The Seljuqs of Rum
The Seljuqs were among 24 Turkish tribes known as the Oghuz or Ghuzz, originally from Western Siberia. They are thought to have been descended from the Hung-Nu (a Turkish tribe from the region west of China). They originally worshipped the elements, but were converted to Islam in the mid-tenth century AD.
Their founder, Seljuq, was the son of a Turkish commander in the Khazar army. In the late 900’s, Seljuq’s branch of the Ghuzz took service with the Sama’nid Arabs in present-day Turkestan. Shortly afterwards, Turkish commanders of the Sama’nid army rebelled, and allied with the Qara Khans, invaded the region across the Oxus River.
They expanded westward from 1025 to 1029, but Mahmood of Ghazna repulsed them, capturing Seljuq’s son Arslan ibn Seljuq. The Ghuzz scattered to Western Persia and north to Azerbaijan, and Arslan’s nephews Tughril Beg and Daood assumed the leadership. In 1039 Tughril Beg defeated Mahmood’s son Masood, capturing the western territories of the Ghaznavid Kingdom, and leaving Persia open to conquest.

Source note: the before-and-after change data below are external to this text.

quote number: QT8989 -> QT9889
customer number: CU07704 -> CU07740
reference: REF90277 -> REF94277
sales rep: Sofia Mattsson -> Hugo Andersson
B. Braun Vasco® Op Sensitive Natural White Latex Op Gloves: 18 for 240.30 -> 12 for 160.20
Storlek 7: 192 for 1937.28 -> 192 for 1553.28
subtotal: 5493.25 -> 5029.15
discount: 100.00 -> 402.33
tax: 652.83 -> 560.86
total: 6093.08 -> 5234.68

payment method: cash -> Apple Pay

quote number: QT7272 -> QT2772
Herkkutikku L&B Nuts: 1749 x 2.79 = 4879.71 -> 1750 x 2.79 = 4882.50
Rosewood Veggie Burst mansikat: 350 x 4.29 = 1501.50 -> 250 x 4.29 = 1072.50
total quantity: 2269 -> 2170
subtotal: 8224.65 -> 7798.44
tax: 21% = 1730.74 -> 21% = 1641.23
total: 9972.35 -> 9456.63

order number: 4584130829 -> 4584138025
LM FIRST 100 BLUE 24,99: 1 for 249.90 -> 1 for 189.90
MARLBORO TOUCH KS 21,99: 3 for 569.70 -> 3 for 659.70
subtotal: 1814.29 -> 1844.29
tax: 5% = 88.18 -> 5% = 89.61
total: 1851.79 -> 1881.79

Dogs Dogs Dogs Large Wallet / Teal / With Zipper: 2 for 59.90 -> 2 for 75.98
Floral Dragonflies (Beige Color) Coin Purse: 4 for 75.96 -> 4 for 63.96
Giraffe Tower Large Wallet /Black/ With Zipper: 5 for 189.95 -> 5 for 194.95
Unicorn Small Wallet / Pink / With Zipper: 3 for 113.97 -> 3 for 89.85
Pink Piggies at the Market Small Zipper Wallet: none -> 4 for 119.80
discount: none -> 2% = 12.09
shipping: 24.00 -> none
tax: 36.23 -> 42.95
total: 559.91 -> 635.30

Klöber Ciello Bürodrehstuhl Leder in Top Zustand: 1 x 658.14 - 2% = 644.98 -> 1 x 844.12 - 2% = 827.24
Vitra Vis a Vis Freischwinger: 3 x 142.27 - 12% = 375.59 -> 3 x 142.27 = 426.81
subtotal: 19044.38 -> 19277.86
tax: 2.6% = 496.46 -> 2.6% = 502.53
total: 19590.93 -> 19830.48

Between 1040 and 1042 the Ghuzz under Tughril Beg expanded south and west, but the same year the Arabs defeated a Ghuzz army in northern Iraq, temporarily checking their advance. Tughril Beg’s half-brother, Ibraham Inal, attacked the Muslim lands north-east of the Tigris, and invaded Armenia. In 1050 Ispahan came under their control, followed by Azerbaijan in 1054.
The Khalif Qaim (who was held virtual prisoner by Malik al Raheem), had inserted Tughril Beg’s name in public prayers, and in 1055 invited Tughril Beg to Baghdad. Soon after Tughril’s arrival trouble started and the Ghuzz ended up taking control of the city. In March 1056 the Khalif married the daughter of Daood, who was now ruler of Khurasan. The following year Qaim named Tughril Beg Sovereign of the East and West.
When in December Tughril left for Hamadan, Basaseeri captured Baghdad in the name of the Fatamid Khalif Mustansir. Tughril Beg’s army had already gone home with the spoils looted from Iraq, and he appealed to his brother Daood for help. Daood died before the message arrived, but his son Alp Arslan arrived with an army. Before he could deal with Basaseeri, he was forced to fight a battle with Tughril’s half brother Ibrahim Inal. Tughril then marched on Baghdad, entering the city in early January 1060. Basaseeri fled upon hearing of the Sultan’s approach, and was killed in an engagement on the Euphrates. In August 1062 Tughril married the daughter of Khalif Qaim, by prox y. In January 1063 he came to Baghdad to see his bride. He then returned to Rei, where he died in August. He had no children.
Alp Arslan was named as Tughril Beg’s successor. If accounts are to be believed, he was tall, strong, brave, cultured, unspoilt, noble, chivalrous, courteous and a magnificent archer. But like his uncle he could neither read nor write. His brother Qutlumish refused to swear allegiance and marched on Rei, but was defeated and killed in December 1063. Early in the next year Alp Arslan was inaugurated as Sultan by Khalif Qaim in Baghdad, and his name was inserted in public prayers.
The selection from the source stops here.